Book Reviews
Management of Mental Disorders (Edition one)
Mario Maj, Juan José López-Ibor, Norman Sartorius, and Mitsumoto Sato
ISBN: 0-95870-52 -8 640 pages World Health Organisation Collaborating Centre for Mental Heath and Substance Abuse
Nicholas G Procter
Associate Professor, School of Nursing and Midwifery, Division of Health Sciences, University of South Australia, City East Campus, North Terrace, Adelaide SA
It is difficult to imagine a clinical practice individual or team without this book as a resource. This work is the culmination of projects prepared by the Clinical Research Unit for Anxiety Disorders, St. Vincent's Hospital, Sydney, which is part of the Australian Multisite World Health Organisation Collaborating Centre for Mental Health and Substance Abuse. The role of the WHO Collaborating Centre is to offer leadership in the development of assessment instruments and treatments protocols for mental disorders. In the opening preface to this two volume set (volume 1 was reviewed in CN September 1998), Centre Director Gavin Andrews, makes the important point that there is a lower proportion of people with mental disorders in hospital than at any time in the past 100 years. It is not that we have suddenly become healthier writes Andrews, but rather that we have learned to manage people in the community who would once have been in hospital. This book is written in direct response to this dramatic turn of events in our nations health care industry, and is therefore central to the education and training of mental health professionals. Volume 2 is divided into 5 chapters: Schizophrenic Disorders; Dieting Disorders; Personality Disorders; Sexual Dysfunction; Sleep Disorders. Each with it's own selection of resource materials.
With knowledge that cause, presentation and management of psychiatric disorders and their symptoms presented in what appears to be a seamless format, this book can be dipped into by use of the index or read cover-to-cover.

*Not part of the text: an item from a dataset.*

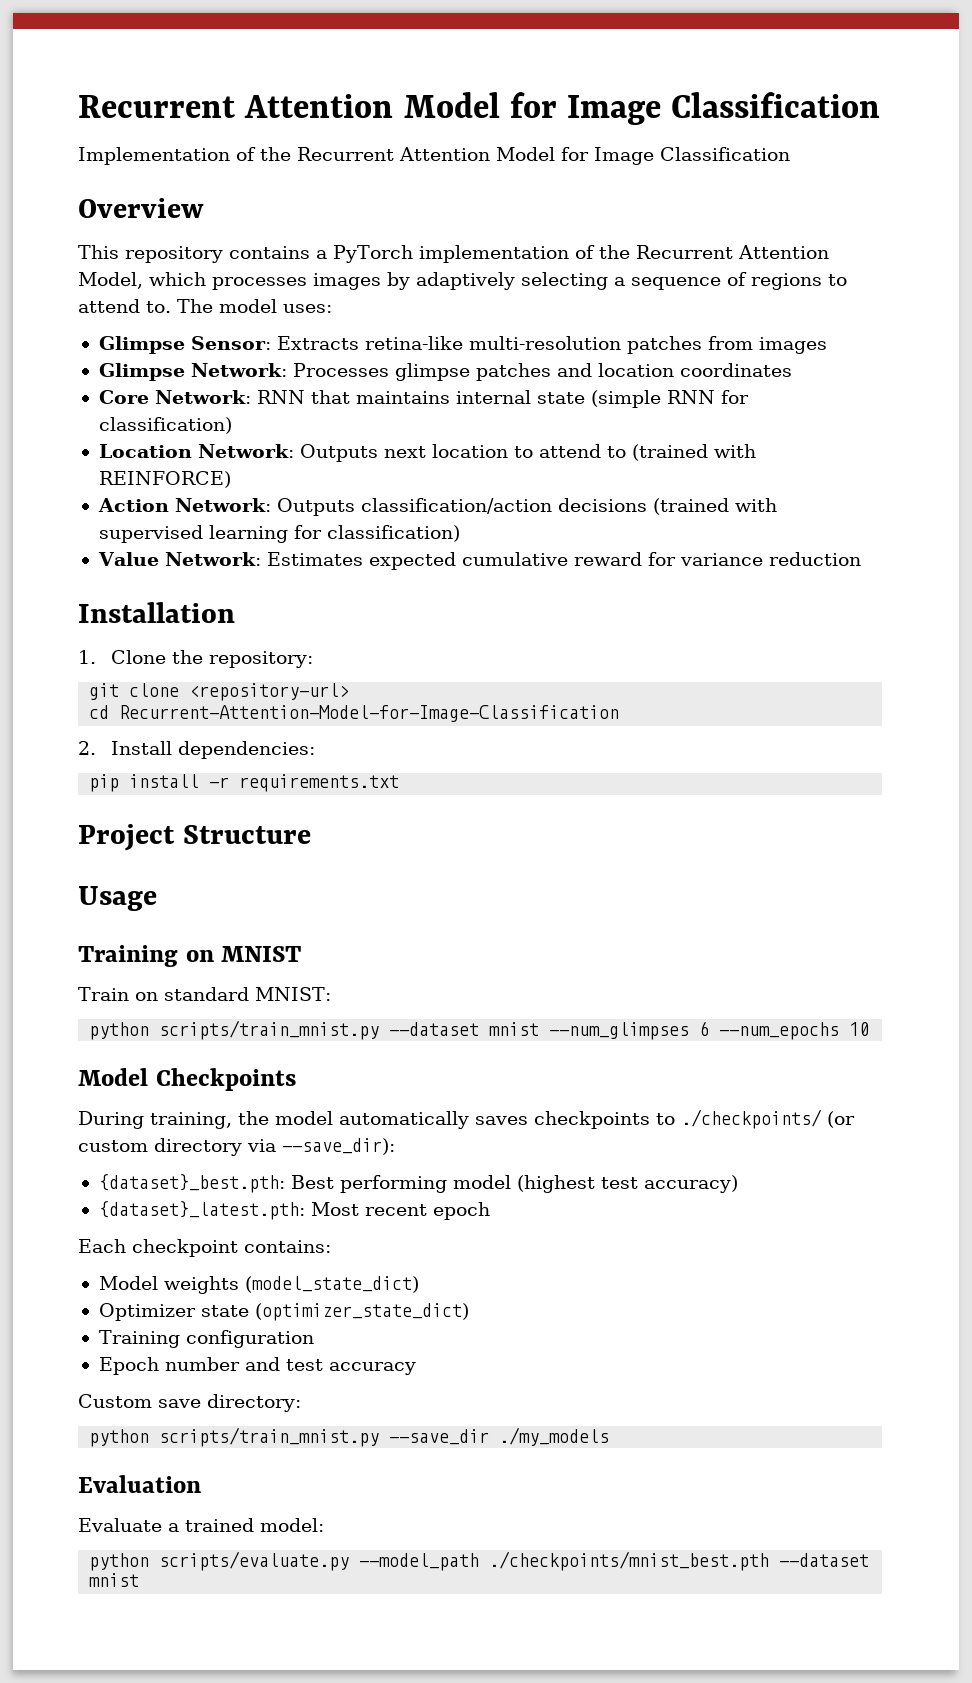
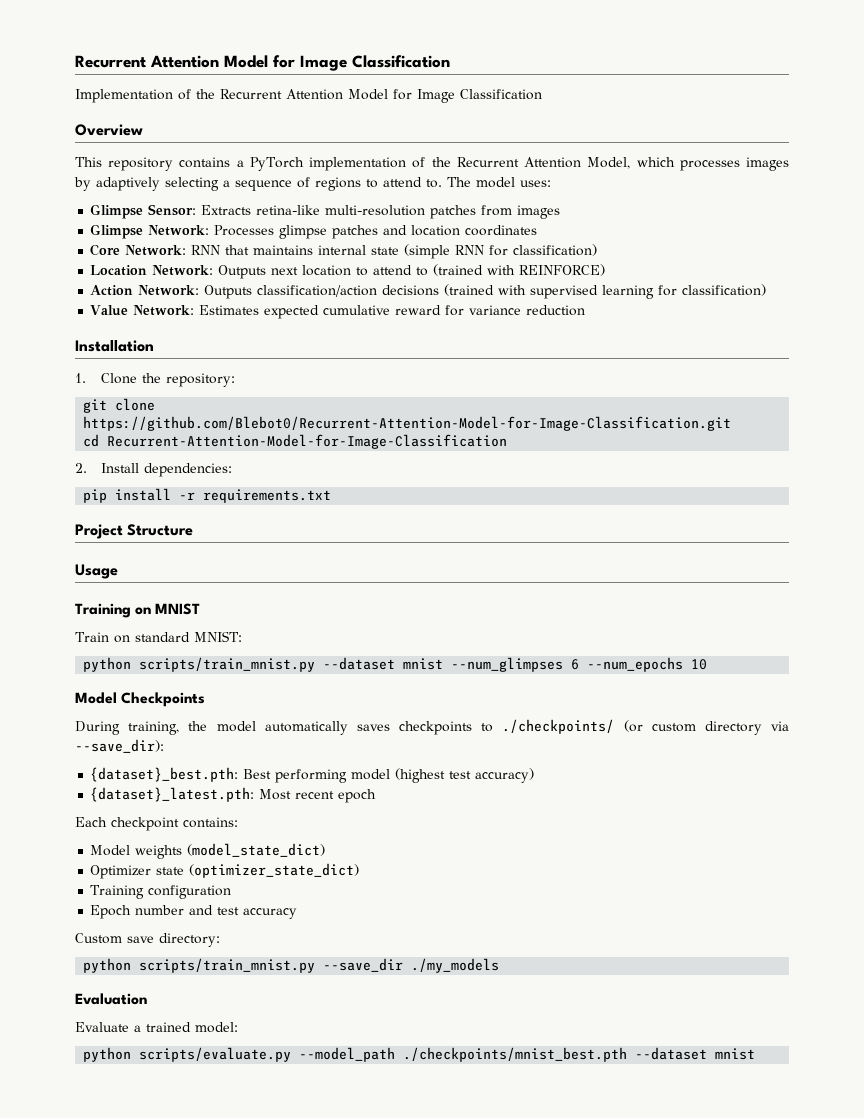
- git clone <repository-url>
+ git clone https://github.com/Blebot0/Recurrent-Attention-Model-for-Image-Classification.git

Consider, for example, the section on the impulsive or emotionally unstable person (Personality Disorders). Beginning with a discussion on the features of an unstable personality and moving to mow to manage such an individual both in and out of crisis, there is throughout the section, (the entire work, really) a reassuring tone in the way that material is conveyed to the reader. While much of the material 'are merely general guidelines that clinicians may find useful when dealing with such individuals' (p. 536), the authors have taken account of the complexity of personality difficulties, emphasising that at all times it is essential to be fair and consistent. The clinicians time is well spent reading about how to manage such a person, seek out therapeutic alliance, establish a team approach, at the same time as reaching a more informed understanding of the effect an individual may have on mental health professionals - including feelings of frustration and anger. The authors are acutely aware of the need for clinicians to become aware of their own subjective responses (negative feelings) to behaviors they find problematic and challenging and to avoid acting on them. All of this leads to better choices for an effective management plan. In the case of an emotionally unstable person, having a very clear management plan means that the clinician, client and their families may work together to target strategies and support programs for suicidal threats and other life threatening behavior with the goal of maximizing ongoing coping and health choices.
In all other sections of this volume, the combination of searching for information about a particular problem or issue, at the same time offering informed local insights and suggestions based upon scholarly literature and reader feedback, is ever present. That is what makes this book so very good.